Dataset excerpts
........
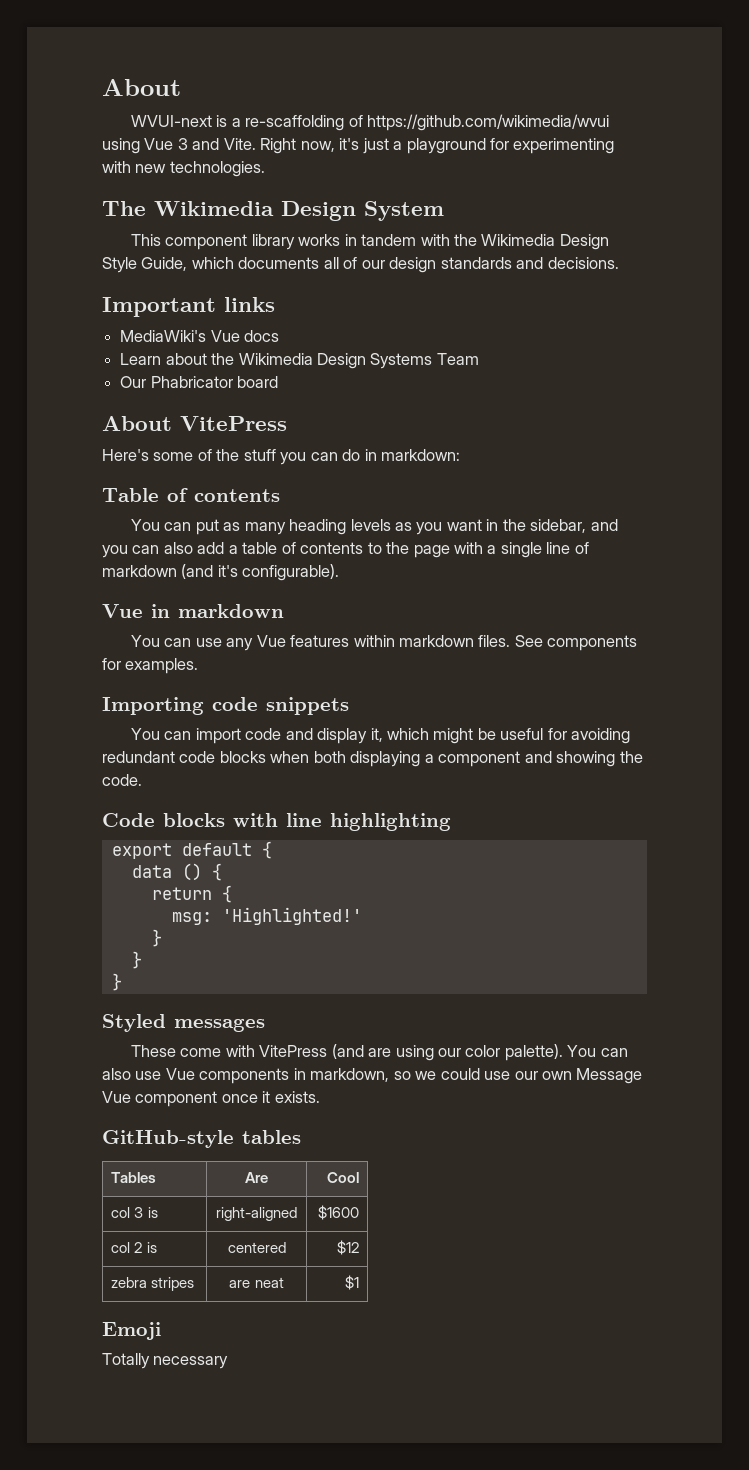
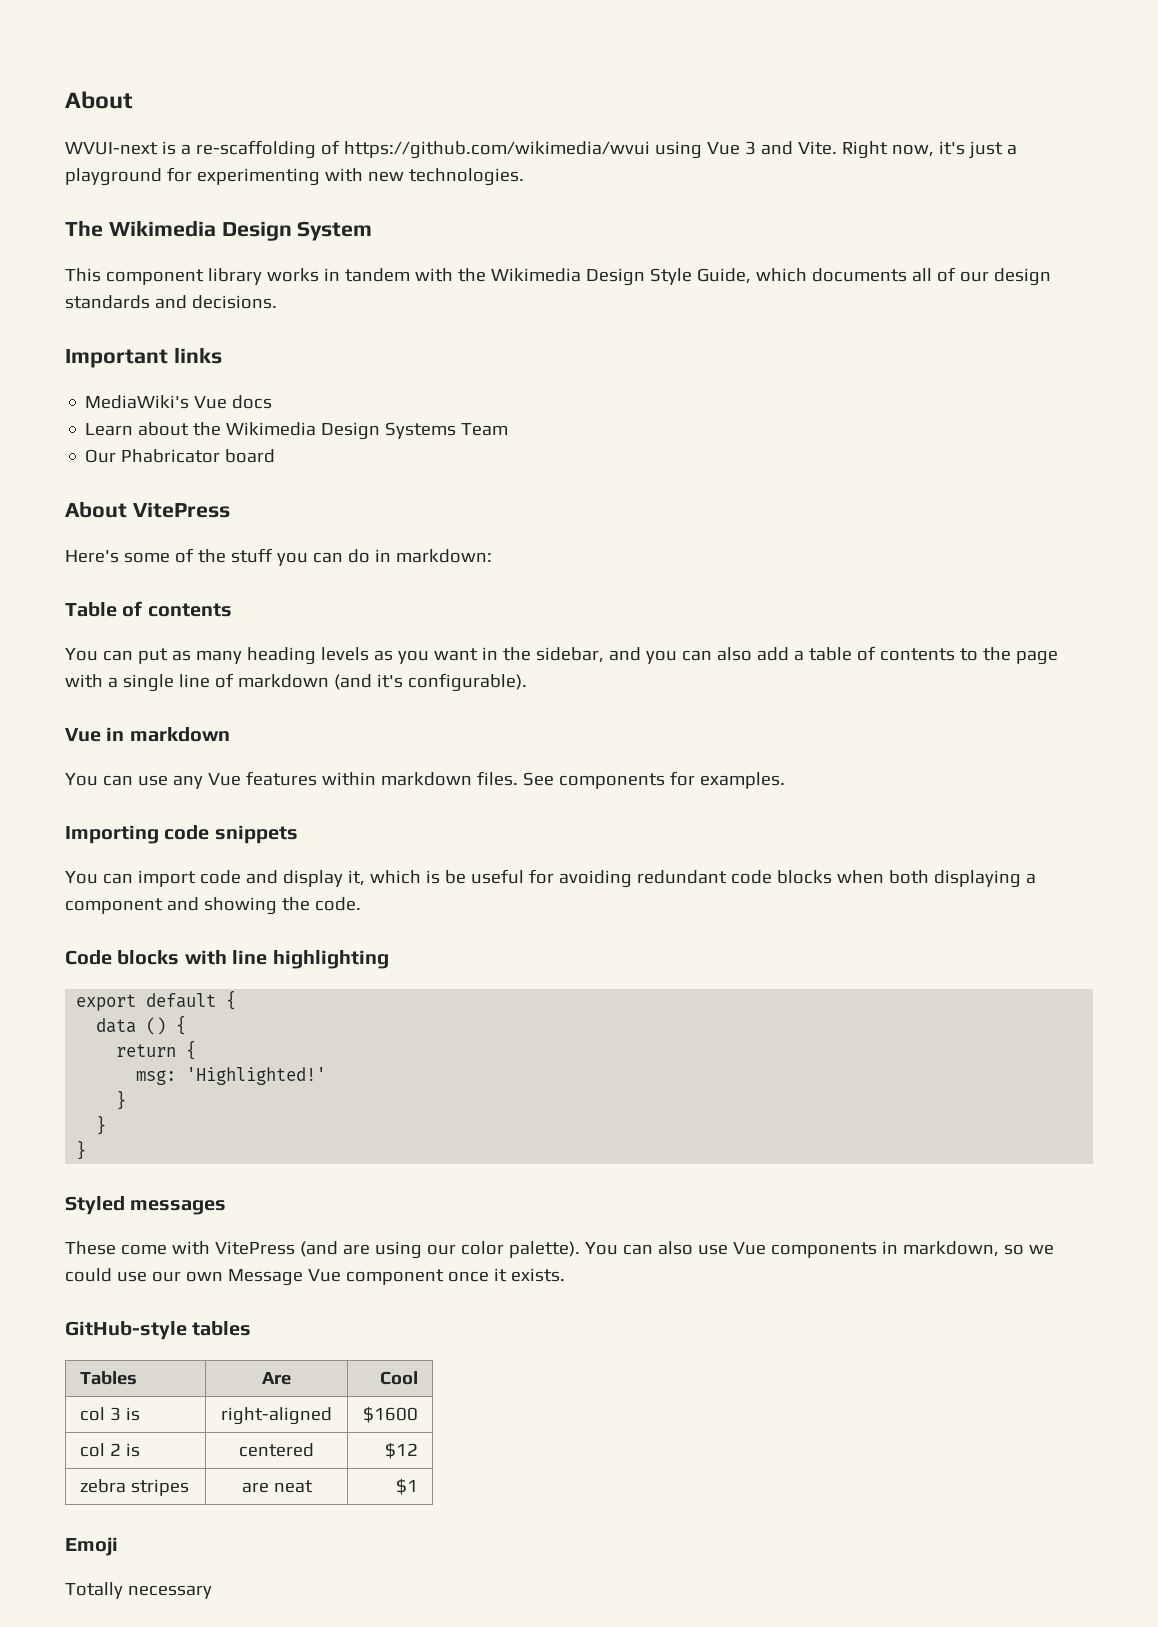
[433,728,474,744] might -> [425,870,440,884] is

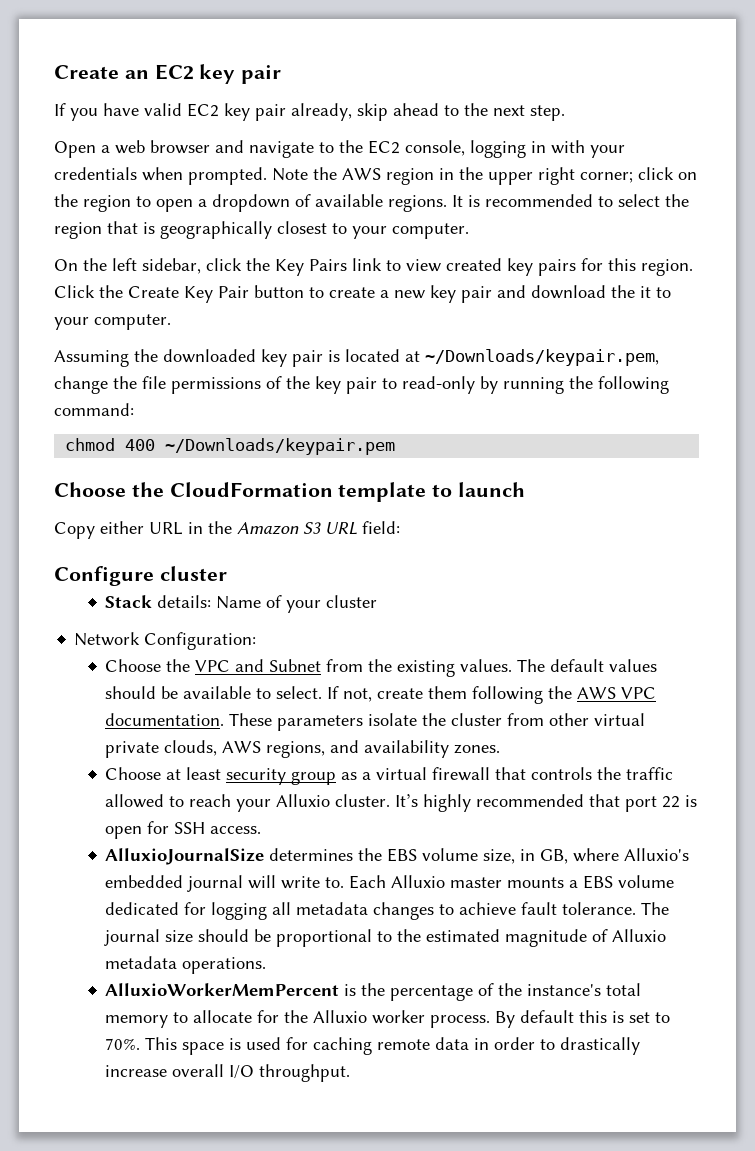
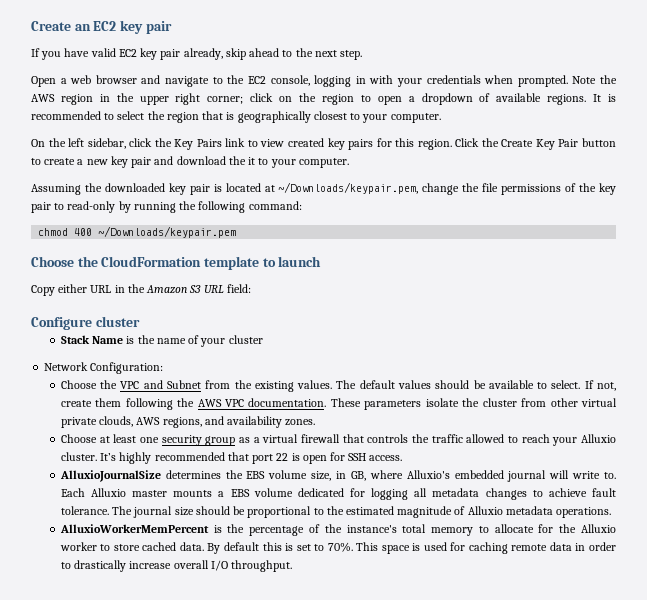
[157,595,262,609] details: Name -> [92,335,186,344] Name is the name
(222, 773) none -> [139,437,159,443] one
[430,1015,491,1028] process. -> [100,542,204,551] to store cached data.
........
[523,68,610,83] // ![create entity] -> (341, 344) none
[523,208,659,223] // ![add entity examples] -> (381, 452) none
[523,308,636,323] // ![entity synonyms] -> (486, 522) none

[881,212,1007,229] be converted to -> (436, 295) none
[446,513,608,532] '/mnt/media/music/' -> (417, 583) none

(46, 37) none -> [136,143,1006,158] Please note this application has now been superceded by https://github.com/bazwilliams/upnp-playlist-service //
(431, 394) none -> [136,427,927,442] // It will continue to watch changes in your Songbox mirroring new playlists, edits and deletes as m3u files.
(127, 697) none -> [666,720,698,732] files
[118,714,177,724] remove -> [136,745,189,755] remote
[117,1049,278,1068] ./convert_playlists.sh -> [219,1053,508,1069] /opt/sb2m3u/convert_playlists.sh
........
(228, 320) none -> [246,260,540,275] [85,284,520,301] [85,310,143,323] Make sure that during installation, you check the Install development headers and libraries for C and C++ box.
........
Assigned task
The stretch to restate runs from the line above containing "[433,728,474,744] might ->" through the line containing "[430,1015,491,1028] process. ->". Copy it word for word, ends included, without pictures.

Worked solution
[433,728,474,744] might -> [425,870,440,884] is

[157,595,262,609] details: Name -> [92,335,186,344] Name is the name
(222, 773) none -> [139,437,159,443] one
[430,1015,491,1028] process. -> [100,542,204,551] to store cached data.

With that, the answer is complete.